Google is coming up with proposals to improve a vulnerability management ecosystem that’s plagued with an endless “merry-go-round” of problems.
A whitepaper argues that while the security industry has improved in many ways, such as in technological advances and collaboration, many challenges remain within the vulnerability management realm.
Google said “it seems like we’re caught in the same cycle when it comes to security vulnerabilities. A vulnerability is found, patched, and then another pops up, rinses, and repeats.”
Through its vendor-agnostic Project Zero team, that not only studies vulnerabilities but also has pioneered patch and disclosure timelines over the years for the safety of users.
New initiatives in response to the ongoing risks of Zeroday vulnerabilities, the lag time, and patching pain points. It mainly cites the issue of vendors releasing a fix without disclosing that the vulnerability being addressed was actively being exploited. A greater transparency around exploitation helps the industry better understand attacker behavior, ultimately leading to better protections.

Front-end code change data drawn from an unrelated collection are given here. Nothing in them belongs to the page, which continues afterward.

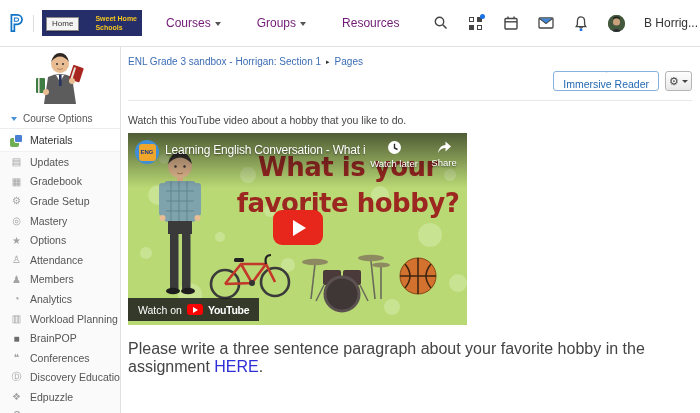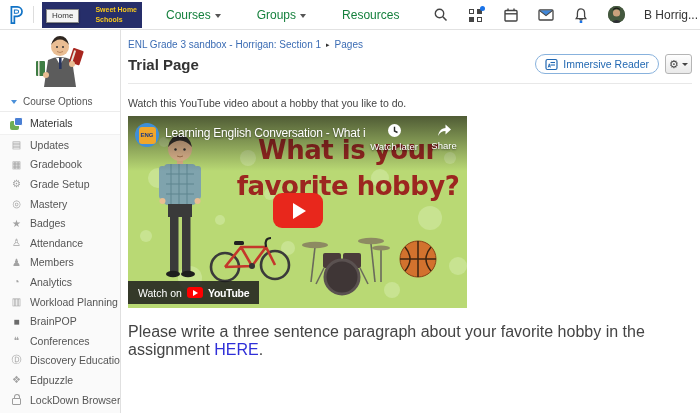--- a/index.html
+++ b/index.html
@@ -1,31 +1,31 @@
 <!DOCTYPE html>
 <html><head>
 <meta charset="utf-8">
 <style>
   * { margin:0; padding:0; box-sizing:border-box; }
   html,body { width:700px; height:413px; overflow:hidden; background:#fff;
     font-family:"Liberation Sans", sans-serif; }
 
   
-  .topnav { height:30px; display:flex; align-items:center; padding-left:8px;
+  .topnav { height:47px; display:flex; align-items:center; padding-left:8px;
     border-bottom:1px solid #e2e2e2; background:#fff; position:relative; }
   .ps-logo { width:17px; height:20px; flex:0 0 auto; cursor:pointer; }
   .nav-divider { width:1px; height:17px; background:#ddd; margin:0 8px; }
   .school-badge { width:100px; height:26px; background:#262e6a; position:relative;
     display:flex; align-items:center; justify-content:flex-end; padding-right:5px; cursor:pointer; }
   .school-badge-text { display:flex; flex-direction:column; font-size:7px; font-weight:bold;
     color:#f8c81c; line-height:1.35; }
   .home-tooltip { position:absolute; left:4px; top:7px; background:#f4f4f4;
     border:1px solid #8a8a8a; color:#333; font-size:8px; padding:1px 5px 2px;
     box-shadow:0 1px 2px rgba(0,0,0,.35); }
-  .nav-links { display:flex; gap:36px; margin-left:24px; font-size:12px; color:#15803d; }
+  .nav-links { display:flex; gap:36px; margin-left:24px; font-size:12px; color:#701a75; }
   .nav-link { display:flex; align-items:center; gap:4px; cursor:pointer; }
   .caret-down { width:0; height:0; border-left:3.5px solid transparent;
     border-right:3.5px solid transparent; border-top:4px solid #555; margin-top:2px; }
   .nav-right { margin-left:auto; display:flex; align-items:center; gap:19px; padding-right:2px; }
   .nav-ic { width:16px; height:16px; position:relative; cursor:pointer; flex:0 0 auto; }
   .grid-ic i { position:absolute; width:5px; height:5px; }
   .grid-ic .sq-tl { left:1px; top:2px; border:1.4px solid #444; }
   .grid-ic .sq-tr { left:9px; top:2px; background:#444; }
   .grid-ic .sq-bl { left:1px; top:10px; background:#444; }
   .grid-ic .sq-br { left:9px; top:10px; border:1.4px solid #444; }
@@ -59,22 +59,22 @@
   
   .main { flex:1; padding:0 8px 0 7px; overflow:hidden; }
   .breadcrumb { margin-top:9px; display:flex; align-items:center; gap:5px;
     font-size:10px; color:#3b6cb4; }
   .breadcrumb a { color:#3b6cb4; text-decoration:none; cursor:pointer; }
   .crumb-sep { color:#333; font-size:7px; }
   .header-row { display:flex; align-items:center; margin-top:4px; }
   .page-title { font-size:15px; font-weight:bold; color:#333; }
   .header-actions { margin-left:auto; display:flex; align-items:center; gap:6px; }
   .ir-button { height:20px; display:flex; align-items:center; gap:5px; padding:0 9px;
-    border:1px solid #88b2dd; border-radius:10px; background:#fff; color:#2268b2;
-    font-size:10.5px; cursor:pointer; }
+    border:1px solid #88b2dd; border-radius:3px; background:#fff; color:#2268b2;
+    font-size:10.5px; cursor:pointer;flex-direction:column; }
   .gear-button { height:20px; width:27px; border:1px solid #b5b5b5; border-radius:3px;
     background:linear-gradient(#fefefe,#e9e9e9); display:flex; align-items:center;
     justify-content:center; gap:3px; cursor:pointer; }
   .gear-glyph { font-size:11px; color:#444; line-height:1; }
   .gear-caret { width:0; height:0; border-left:3px solid transparent;
     border-right:3px solid transparent; border-top:3.5px solid #444; }
   .header-divider { height:1px; background:#e8e8e8; margin-top:9px; }
   .intro { margin-top:13px; font-size:10.5px; color:#444; }
   .outro { margin-top:15px; font-size:16px; color:#444; }
   .outro a { color:#2f2fd8; text-decoration:none; cursor:pointer; }
@@ -228,21 +228,21 @@
         <div class="side-item">
           <span class="glyph">⚙</span>
           <span>Grade Setup</span>
         </div>
         <div class="side-item">
           <span class="glyph">◎</span>
           <span>Mastery</span>
         </div>
         <div class="side-item">
           <span class="glyph">★</span>
-          <span>Badges</span>
+          <span>Options</span>
         </div>
         <div class="side-item">
           <span class="glyph">♙</span>
           <span>Attendance</span>
         </div>
         <div class="side-item">
           <span class="glyph">♟</span>
           <span>Members</span>
         </div>
         <div class="side-item">
@@ -280,21 +280,20 @@
     </aside>
 
     <main class="main">
       <div class="breadcrumb">
         <a>ENL Grade 3 sandbox - Horrigan: Section 1</a>
         <span class="crumb-sep">▸</span>
         <a>Pages</a>
       </div>
 
       <div class="header-row">
-        <h1 class="page-title">Trial Page</h1>
         <div class="header-actions">
           <button class="ir-button">
             <svg width="13" height="13" viewBox="0 0 13 13">
               <rect x="1" y="1.5" width="11" height="10" rx="1.5" fill="none" stroke="#2268b2" stroke-width="1.2"></rect>
               <line x1="5.5" y1="4.5" x2="10" y2="4.5" stroke="#2268b2" stroke-width="1.1"></line>
               <line x1="5.5" y1="7" x2="10" y2="7" stroke="#2268b2" stroke-width="1.1"></line>
               <path d="M3.2 9.5 L4.3 5.8 L5.4 9.5 M3.6 8.3 L5 8.3" fill="none" stroke="#2268b2" stroke-width="0.9"></path>
             </svg>
             <span>Immersive Reader</span>
           </button>

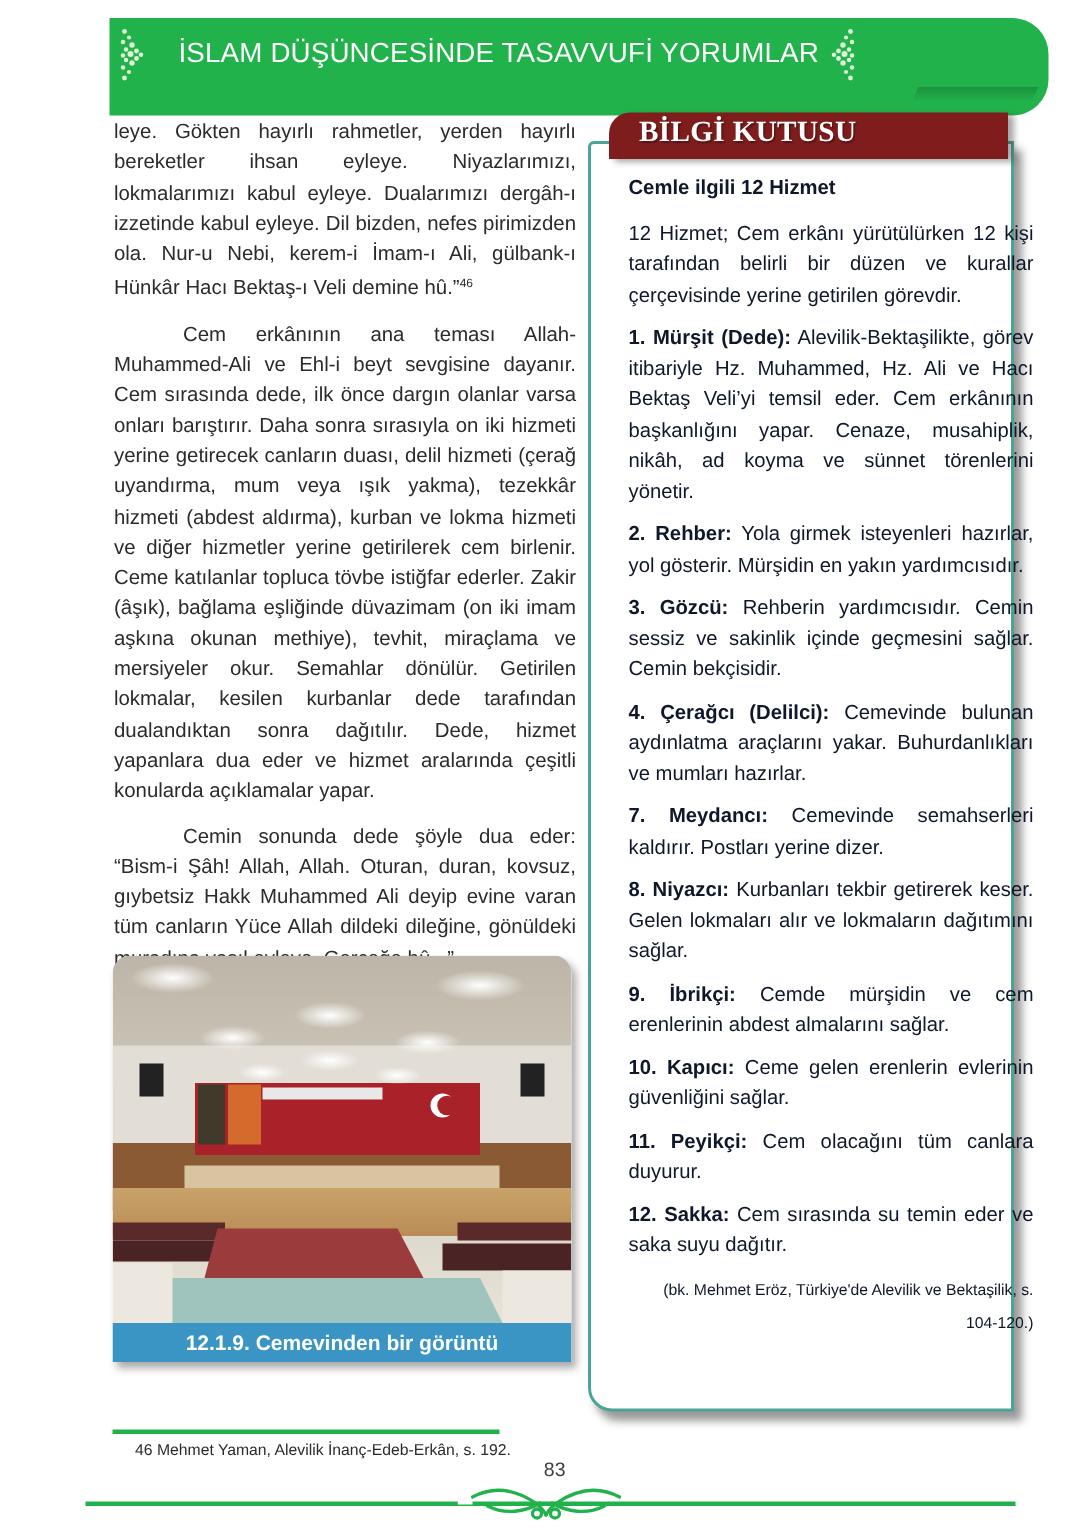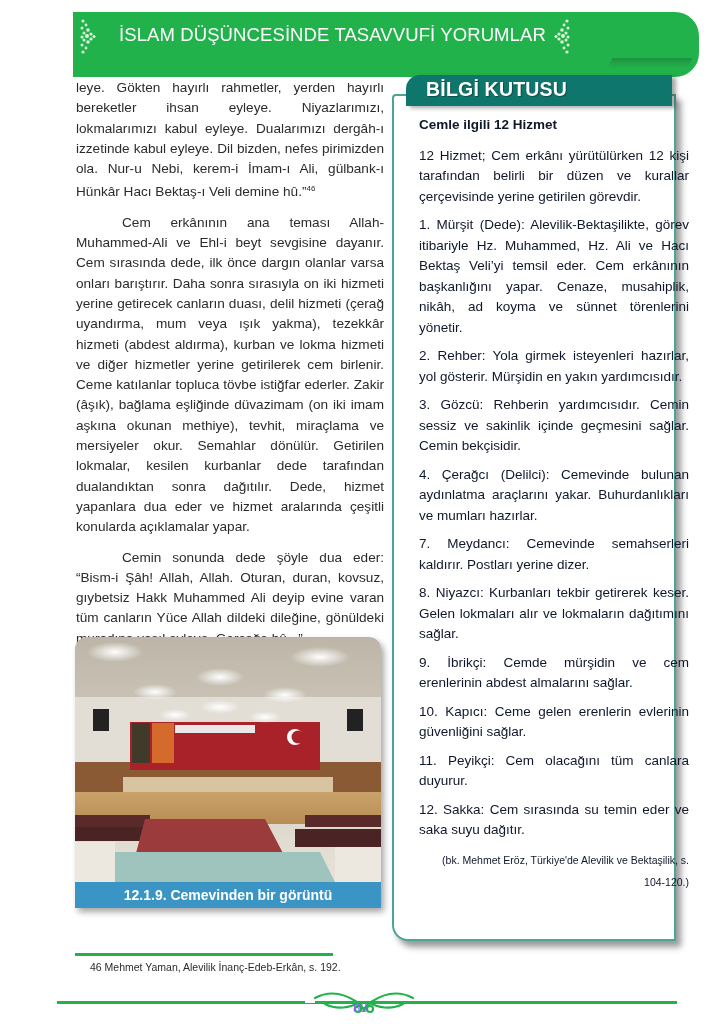--- a/index.html
+++ b/index.html
@@ -62,46 +62,47 @@
 
   
   .info-box {
     position: absolute; left: 392px; top: 94px; width: 284px; height: 847px;
     border: 2px solid #4aa597; border-radius: 4px 0 0 16px;
     background: #ffffff;
     box-shadow: 5px 6px 6px rgba(70,70,70,0.55);
   }
   .info-tab {
     position: absolute; left: 406px; top: 75px; width: 266px; height: 31px;
-    background: #0f766e; border-radius: 14px 0 0 0;
+    background: #7f1d1d; border-radius: 14px 0 0 0;
     box-shadow: 4px 2px 4px rgba(60,60,60,0.45);
+    font-family: Liberation Serif, serif;
   }
   .info-tab-title {
     position: absolute; left: 20px; top: 3px; font-size: 19.5px; font-weight: bold; color: #ffffff;
     letter-spacing: 0.2px; text-shadow: 1px 1px 1px rgba(0,0,0,0.35);
   }
   .info-content {
     position: absolute; left: 419px; top: 115px; width: 270px;
     font-size: 13.5px; line-height: 20.5px; color: #0f172a; text-align: justify;
   }
   .info-heading { font-weight: bold; margin-bottom: 10px; }
   .info-content p { margin-bottom: 8px; }
-  .info-content b { font-weight: normal; }
+  .info-content b { font-weight: bold; }
   .info-ref {
     font-size: 10.5px; line-height: 22px; text-align: right; margin-top: 4px;
   }
 
   
   .page-rule {
     position: absolute; left: 57px; top: 1001px; width: 620px; height: 3px; background: #22b24c;
   }
   .page-ornament { position: absolute; left: 305px; top: 988px; width: 118px; height: 28px; }
   .page-number {
-    position: absolute; left: 353px; top: 1000px; width: 24px; text-align: left;
-    font-size: 13px; color: #8b5cf6;
+    position: absolute; left: 353px; top: 972px; width: 24px; text-align: right;
+    font-size: 13px; color: #404040;
   }
 </style>
 </head>
 <body>
 
 <div class="header">
   <svg class="ornament ornament-left" viewBox="0 0 22 43">
     <g fill="#dff5d8">
       <circle cx="6" cy="6" r="1.6"></circle>
         <circle cx="9" cy="10" r="1.4"></circle>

It’s emphasize a need to address the root cause of vulnerabilities and prioritize modern secure software development practices with the potential to close off entire avenues of attack.
The researchers makes significant contributions to security through their efforts to find vulnerabilities before attackers can exploit them but in the end still face legal threats when their contributions are unwelcome or misunderstood, which creates a effect on research and vulnerability disclosure. To pave bridge, Google calls out for increased cooperation
To calibrate this, Google is forming a Hacking Policy Group. The group is said to consist of like-minded organizations and leaders who will engage in focused advocacy to ensure new policies and regulations support best practices for vulnerability management and disclosure.
Google also provides seed funding to the Security Research Legal Defense Fund. The fund will provide legal defense to protect good-faith security researchers who often face legal threats when finding and disclosing vulnerabilities that would advance cybersecurity for the public interest.